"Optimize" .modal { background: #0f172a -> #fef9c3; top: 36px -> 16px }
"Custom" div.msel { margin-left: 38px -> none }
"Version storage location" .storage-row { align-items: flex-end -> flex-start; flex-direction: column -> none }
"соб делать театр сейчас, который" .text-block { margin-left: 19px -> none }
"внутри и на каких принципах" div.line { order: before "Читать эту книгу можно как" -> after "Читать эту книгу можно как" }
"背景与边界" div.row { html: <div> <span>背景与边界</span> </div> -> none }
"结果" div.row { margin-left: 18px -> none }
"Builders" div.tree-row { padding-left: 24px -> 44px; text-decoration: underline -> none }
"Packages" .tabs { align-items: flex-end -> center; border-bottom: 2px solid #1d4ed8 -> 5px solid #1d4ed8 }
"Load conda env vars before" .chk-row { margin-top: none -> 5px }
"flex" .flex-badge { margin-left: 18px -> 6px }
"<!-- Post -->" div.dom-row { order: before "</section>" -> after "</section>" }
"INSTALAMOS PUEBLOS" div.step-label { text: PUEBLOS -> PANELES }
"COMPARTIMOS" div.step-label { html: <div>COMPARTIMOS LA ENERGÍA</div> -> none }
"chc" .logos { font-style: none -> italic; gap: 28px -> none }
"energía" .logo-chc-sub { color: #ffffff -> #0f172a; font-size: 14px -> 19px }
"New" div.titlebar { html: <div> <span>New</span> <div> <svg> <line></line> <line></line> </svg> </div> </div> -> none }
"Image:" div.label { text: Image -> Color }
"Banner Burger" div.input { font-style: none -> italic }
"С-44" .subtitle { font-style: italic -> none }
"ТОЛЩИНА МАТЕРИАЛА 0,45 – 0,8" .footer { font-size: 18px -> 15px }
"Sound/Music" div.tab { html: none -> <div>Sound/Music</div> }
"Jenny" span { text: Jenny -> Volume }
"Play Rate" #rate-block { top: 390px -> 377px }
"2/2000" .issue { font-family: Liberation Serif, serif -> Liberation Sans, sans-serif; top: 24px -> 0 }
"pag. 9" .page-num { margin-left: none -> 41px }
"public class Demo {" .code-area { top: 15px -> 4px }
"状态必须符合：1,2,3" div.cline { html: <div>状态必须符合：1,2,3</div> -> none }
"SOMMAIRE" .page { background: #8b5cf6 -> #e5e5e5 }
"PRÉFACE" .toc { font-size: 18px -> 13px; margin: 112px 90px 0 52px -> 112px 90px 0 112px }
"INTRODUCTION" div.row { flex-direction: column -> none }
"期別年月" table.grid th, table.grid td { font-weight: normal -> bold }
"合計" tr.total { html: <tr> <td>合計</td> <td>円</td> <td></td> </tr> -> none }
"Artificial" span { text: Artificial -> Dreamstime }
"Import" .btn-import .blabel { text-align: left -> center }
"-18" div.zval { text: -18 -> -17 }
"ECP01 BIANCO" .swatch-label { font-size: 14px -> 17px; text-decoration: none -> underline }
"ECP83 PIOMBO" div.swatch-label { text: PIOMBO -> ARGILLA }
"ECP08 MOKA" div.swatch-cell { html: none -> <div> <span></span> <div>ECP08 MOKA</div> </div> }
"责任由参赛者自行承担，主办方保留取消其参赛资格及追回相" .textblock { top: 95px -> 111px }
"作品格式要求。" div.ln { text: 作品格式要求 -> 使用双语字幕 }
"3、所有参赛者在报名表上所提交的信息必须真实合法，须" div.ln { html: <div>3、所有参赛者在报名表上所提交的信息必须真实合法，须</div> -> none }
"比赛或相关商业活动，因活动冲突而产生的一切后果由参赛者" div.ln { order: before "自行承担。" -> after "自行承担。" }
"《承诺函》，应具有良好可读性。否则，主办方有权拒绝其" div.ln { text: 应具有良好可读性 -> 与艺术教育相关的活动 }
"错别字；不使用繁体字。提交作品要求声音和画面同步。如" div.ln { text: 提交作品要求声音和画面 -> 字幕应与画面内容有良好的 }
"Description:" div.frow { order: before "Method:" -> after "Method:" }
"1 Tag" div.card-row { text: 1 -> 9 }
--------------------
Go through the listing and copy all of it exactly.

REPLY >>
"Optimize" .modal { background: #0f172a -> #fef9c3; top: 36px -> 16px }
"Custom" div.msel { margin-left: 38px -> none }
"Version storage location" .storage-row { align-items: flex-end -> flex-start; flex-direction: column -> none }
"соб делать театр сейчас, который" .text-block { margin-left: 19px -> none }
"внутри и на каких принципах" div.line { order: before "Читать эту книгу можно как" -> after "Читать эту книгу можно как" }
"背景与边界" div.row { html: <div> <span>背景与边界</span> </div> -> none }
"结果" div.row { margin-left: 18px -> none }
"Builders" div.tree-row { padding-left: 24px -> 44px; text-decoration: underline -> none }
"Packages" .tabs { align-items: flex-end -> center; border-bottom: 2px solid #1d4ed8 -> 5px solid #1d4ed8 }
"Load conda env vars before" .chk-row { margin-top: none -> 5px }
"flex" .flex-badge { margin-left: 18px -> 6px }
"<!-- Post -->" div.dom-row { order: before "</section>" -> after "</section>" }
"INSTALAMOS PUEBLOS" div.step-label { text: PUEBLOS -> PANELES }
"COMPARTIMOS" div.step-label { html: <div>COMPARTIMOS LA ENERGÍA</div> -> none }
"chc" .logos { font-style: none -> italic; gap: 28px -> none }
"energía" .logo-chc-sub { color: #ffffff -> #0f172a; font-size: 14px -> 19px }
"New" div.titlebar { html: <div> <span>New</span> <div> <svg> <line></line> <line></line> </svg> </div> </div> -> none }
"Image:" div.label { text: Image -> Color }
"Banner Burger" div.input { font-style: none -> italic }
"С-44" .subtitle { font-style: italic -> none }
"ТОЛЩИНА МАТЕРИАЛА 0,45 – 0,8" .footer { font-size: 18px -> 15px }
"Sound/Music" div.tab { html: none -> <div>Sound/Music</div> }
"Jenny" span { text: Jenny -> Volume }
"Play Rate" #rate-block { top: 390px -> 377px }
"2/2000" .issue { font-family: Liberation Serif, serif -> Liberation Sans, sans-serif; top: 24px -> 0 }
"pag. 9" .page-num { margin-left: none -> 41px }
"public class Demo {" .code-area { top: 15px -> 4px }
"状态必须符合：1,2,3" div.cline { html: <div>状态必须符合：1,2,3</div> -> none }
"SOMMAIRE" .page { background: #8b5cf6 -> #e5e5e5 }
"PRÉFACE" .toc { font-size: 18px -> 13px; margin: 112px 90px 0 52px -> 112px 90px 0 112px }
"INTRODUCTION" div.row { flex-direction: column -> none }
"期別年月" table.grid th, table.grid td { font-weight: normal -> bold }
"合計" tr.total { html: <tr> <td>合計</td> <td>円</td> <td></td> </tr> -> none }
"Artificial" span { text: Artificial -> Dreamstime }
"Import" .btn-import .blabel { text-align: left -> center }
"-18" div.zval { text: -18 -> -17 }
"ECP01 BIANCO" .swatch-label { font-size: 14px -> 17px; text-decoration: none -> underline }
"ECP83 PIOMBO" div.swatch-label { text: PIOMBO -> ARGILLA }
"ECP08 MOKA" div.swatch-cell { html: none -> <div> <span></span> <div>ECP08 MOKA</div> </div> }
"责任由参赛者自行承担，主办方保留取消其参赛资格及追回相" .textblock { top: 95px -> 111px }
"作品格式要求。" div.ln { text: 作品格式要求 -> 使用双语字幕 }
"3、所有参赛者在报名表上所提交的信息必须真实合法，须" div.ln { html: <div>3、所有参赛者在报名表上所提交的信息必须真实合法，须</div> -> none }
"比赛或相关商业活动，因活动冲突而产生的一切后果由参赛者" div.ln { order: before "自行承担。" -> after "自行承担。" }
"《承诺函》，应具有良好可读性。否则，主办方有权拒绝其" div.ln { text: 应具有良好可读性 -> 与艺术教育相关的活动 }
"错别字；不使用繁体字。提交作品要求声音和画面同步。如" div.ln { text: 提交作品要求声音和画面 -> 字幕应与画面内容有良好的 }
"Description:" div.frow { order: before "Method:" -> after "Method:" }
"1 Tag" div.card-row { text: 1 -> 9 }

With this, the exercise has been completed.